Журнал «Вокруг Света» №11 за 1979 год - страница 44
Затем Куми заставляет меня надеть галстук, хотя температура не менее 40 градусов в тени. Но его предусмотрительность и в самом деле усилила мою ману — этим словом в данном случае можно передать тот почет, которым меня окружает незнакомый вождь.
В Нандрау мы добрались с наступлением темноты. В хижине вождя по имени Валненисонкву я увидел продолговатое возвышение из множества плетеных циновок, уложенных друг на друга и подпертых бамбуковыми палками. Оно напоминало постель из сказки «Принцесса на горошине». На самом же деле это «мокемоке» — кровать для почетных гостей. По обе стороны от возвышения горят костры. В большой хижине и без того нестерпимо жарко, огонь же вызывает у меня такое ощущение, словно парюсь в турецкой бане.
Но и это бы еще можно было вытерпеть, если бы от меня не требовали активного участия в церемонии встречи, о которой стоит знать каждому, кто попадает в отдаленные деревни на острове Вити-Леву.

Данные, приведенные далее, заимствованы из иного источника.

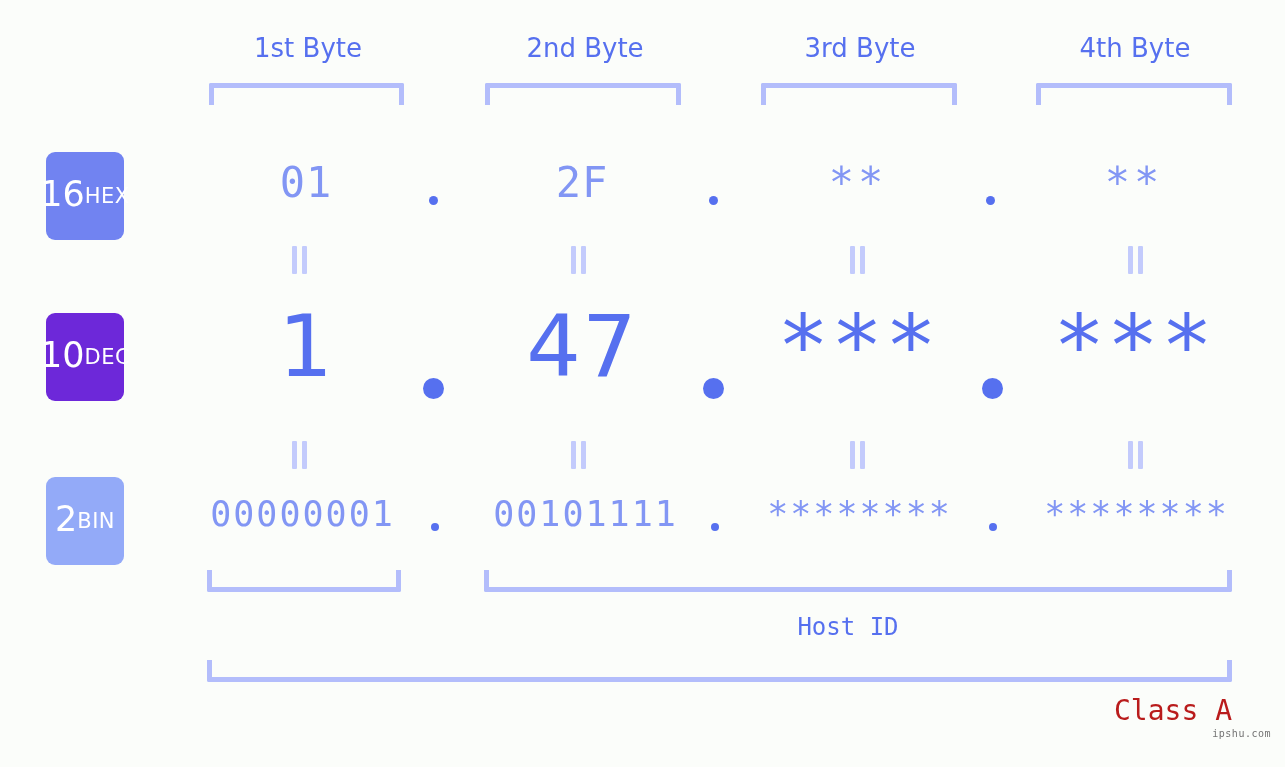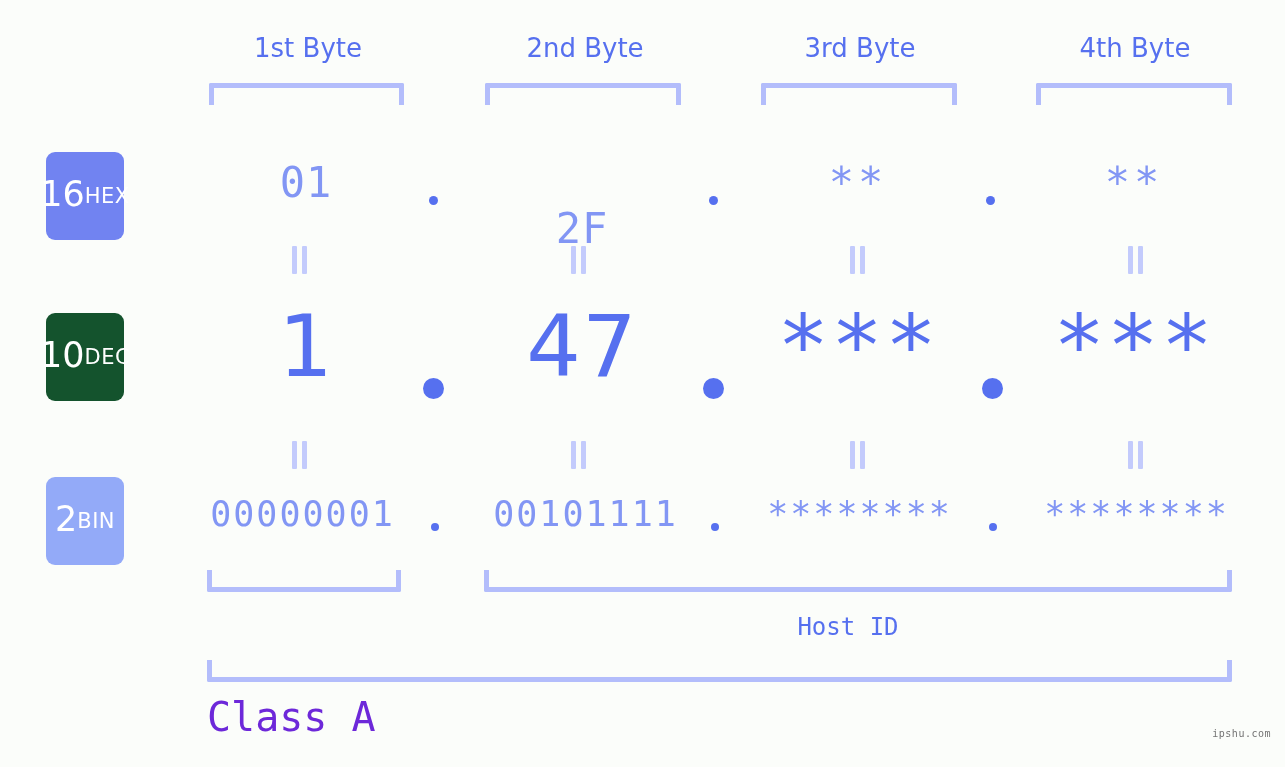--- a/index.html
+++ b/index.html
@@ -217,7 +217,7 @@
 
   <div class="row hex-row">
     <div class="cell" style="left:206px;width:200px;">01</div>
-    <div class="cell" style="left:482px;width:200px;margin-top:46px;">2F</div>
+    <div class="cell" style="left:482px;width:200px;">2F</div>
     <div class="cell unknown" style="left:758px;width:200px;">**</div>
     <div class="cell unknown" style="left:1034px;width:200px;">**</div>
 

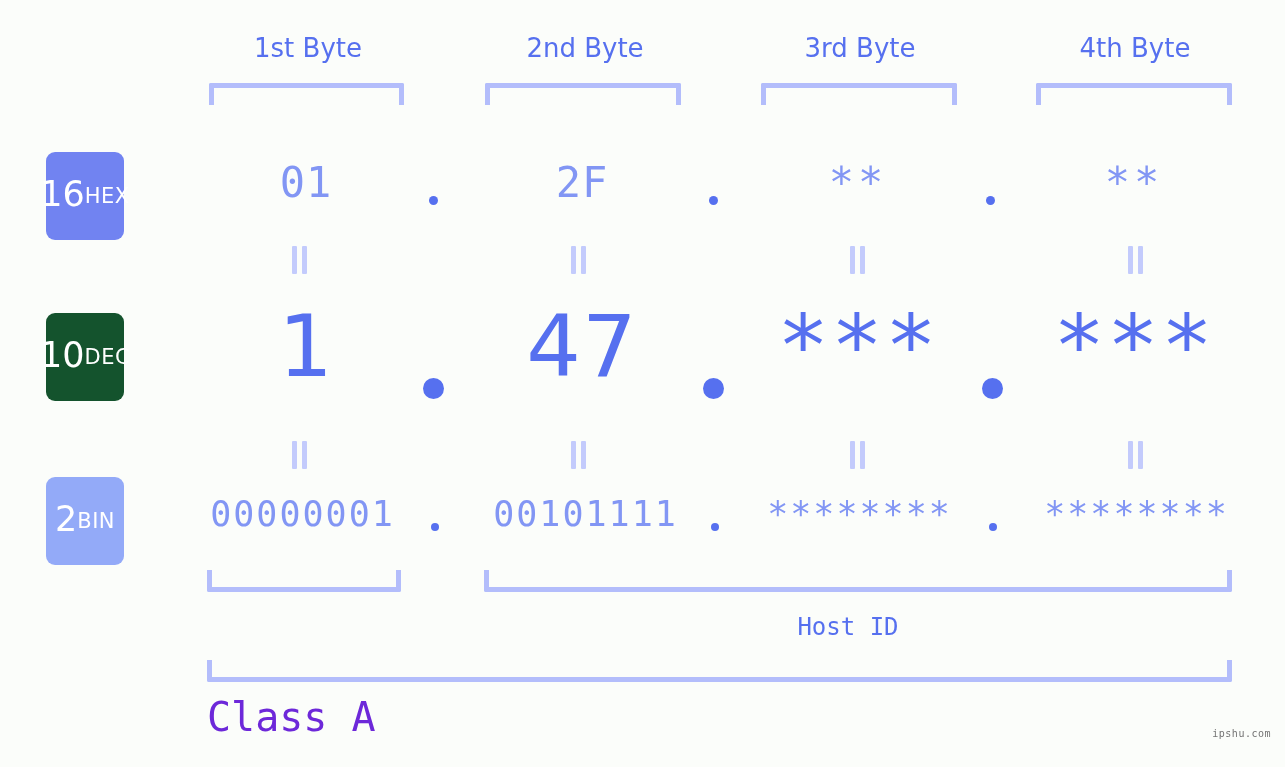--- a/index.html
+++ b/index.html
@@ -206,7 +206,7 @@
     <span class="num">16</span>
     <span class="cap">HEX</span>
   </div>
-  <div class="badge" style="top:313px;background:#14532d;">
+  <div class="badge" style="top:313px;background:#6d28d9;">
     <span class="num">10</span>
     <span class="cap">DEC</span>
   </div>

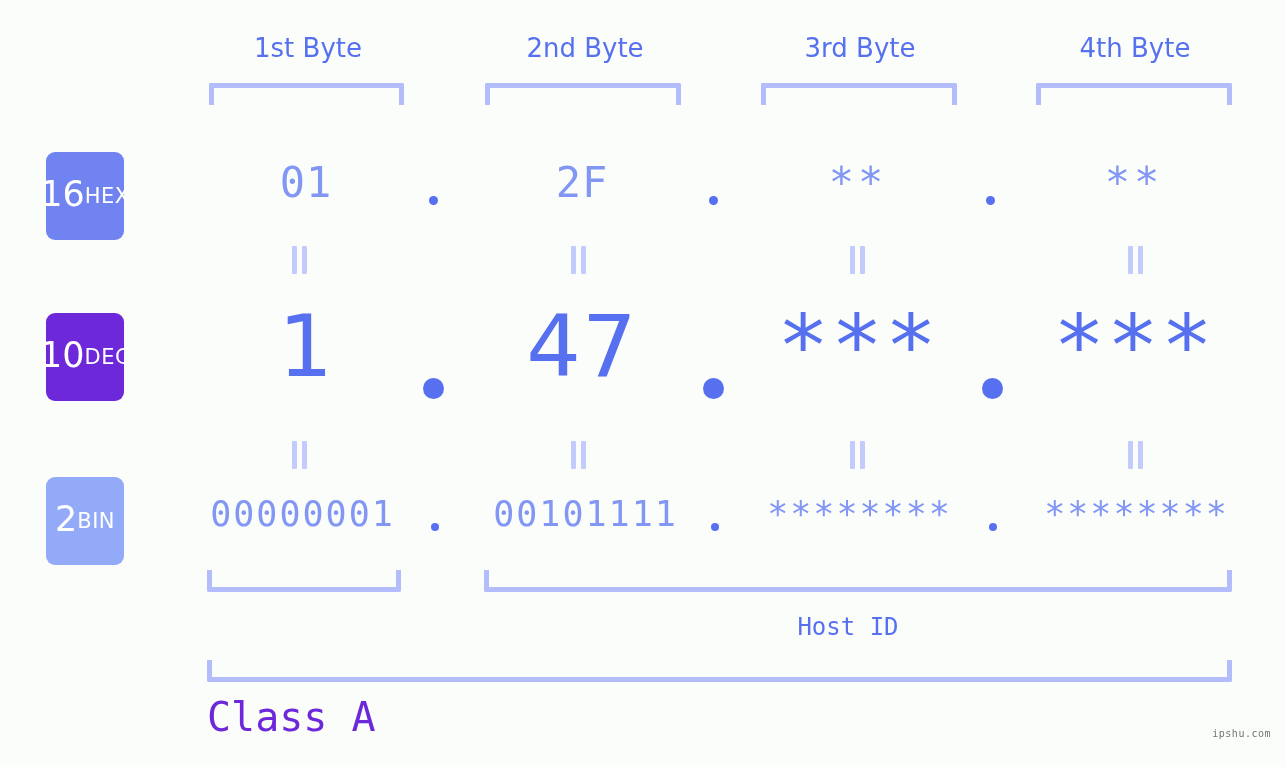--- a/index.html
+++ b/index.html
@@ -166,10 +166,10 @@
 
   .class-label {
     position: absolute;
-    text-align: left;
-    font-family: "DejaVu Sans Mono", monospace;
-    font-size: 40px;
-    color: #6d28d9;
+    text-align: right;
+    font-family: "DejaVu Sans Mono", monospace;
+    font-size: 28px;
+    color: #b91c1c;
     white-space: nowrap;
   }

Я сижу, скрестив ноги, на мокемоке. Пот, струящийся по лбу, застилает глаза, и мне то и дело приходится протирать очки, чтобы хоть как-то рассмотреть, что происходит вокруг. Передо мной полукругом сидят четырнадцать человек — деревенские вожди. Среди них 83-летний Майка Наколуани. Он очень напоминает респектабельного английского полковника в отставке.
Правда, этого нельзя сказать о его одеянии. Да и все остальные одеты так же: на них нет ничего, кроме набедренных повязок и браслетов из зеленых веток на ногах и руках, лица вымазаны черной грязью. Сын главного вождя, Илайса Роковиса Наколаули, по случаю сегодняшнего торжества продел сквозь носовой хрящ кабаний клык, а так как он и до этого был торжественно украшен, вид у него устрашающий. Но вообще-то Илайса — воплощение самой доброты; он очень гордится своей прической — курчавые волосы вздыблены сантиметров на десять вверх, они свисают во все стороны, отчего голова кажется похожей на губку.
Слева от меня на большой циновке на полу расположился Куми вместе с двумя проводниками, Набуреэ и Филимони. Последний — человек весьма уважаемый в Нандрау, куда он раз в году приводит участкового полицейского. Сейчас он будет выступать в роли нашего представителя.
— Не нервничай, сохраняй спокойствие, — шепчет Куми, а у самого голос дрожит от возбуждения. — Я тебе шепну, что ты должен делать.
Все же я испытываю некоторое смущение при виде того, как четыре человека тащат огромную деревянную чашу, не меньше метра в диаметре. Это священный сосуд, в котором готовят янггону. С одной стороны сосуда лежит плетеная веревка из лиан, на конце ее — большая раковина. Церемониймейстер выкладывает веревку так, чтобы она была направлена прямо на меня. В этот же момент мужчины начинают что-то говорить, невнятное бормотание перерастает в зловещий гул. Я растерянно смотрю на Куми: быть может, я сделал что-то не так? Но он успокаивающе кивает головой. Все идет как положено.
Мне отлично известна история этого сосуда-таноа, ее рассказывал проводник Филимони. Он особо подчеркнул, что, если люди племени нандрау вынесут этот сосуд, значит, гостю будет оказан такой же сердечный прием, как и миссионеру Бейкеру, первому европейцу в этих местах.
— Но ведь его убили?!
— Это случилось два дня спустя, и то лишь потому, что он нарушил законы племени. Миссионер привез вождю Насаунивалу в подарок гребень, но тот не умел им пользоваться. И тогда Бейкер вытащил гребень из пышной прически вождя, пытаясь показать, как европейцы расчесывают волосы. Это было самое большое оскорбление, какое только можно себе вообразить, и Насаунивалу тотчас послал гонца в соседнюю деревню — Намбутаутау — с приказом убить Бейкера там.
— А почему не здесь, в Нандрау?
— Если ты выпил с человеком янггону, он уже не вправе тебя сам убить.
Я вспоминаю рассказ Филимони, слушая, как бормотание мужчин перерастает в гневные выкрики, а между тем глаза мои за запотевшими стеклами очков прыгают с пышной шевелюры сына вождя на старую чашу, служившую этому племени столько лет.
— На что они так сердятся?
— А-а-а, этого требует обычай. Не обращай внимания. Они кричат на варщика янггоны, чтобы тот поторапливался.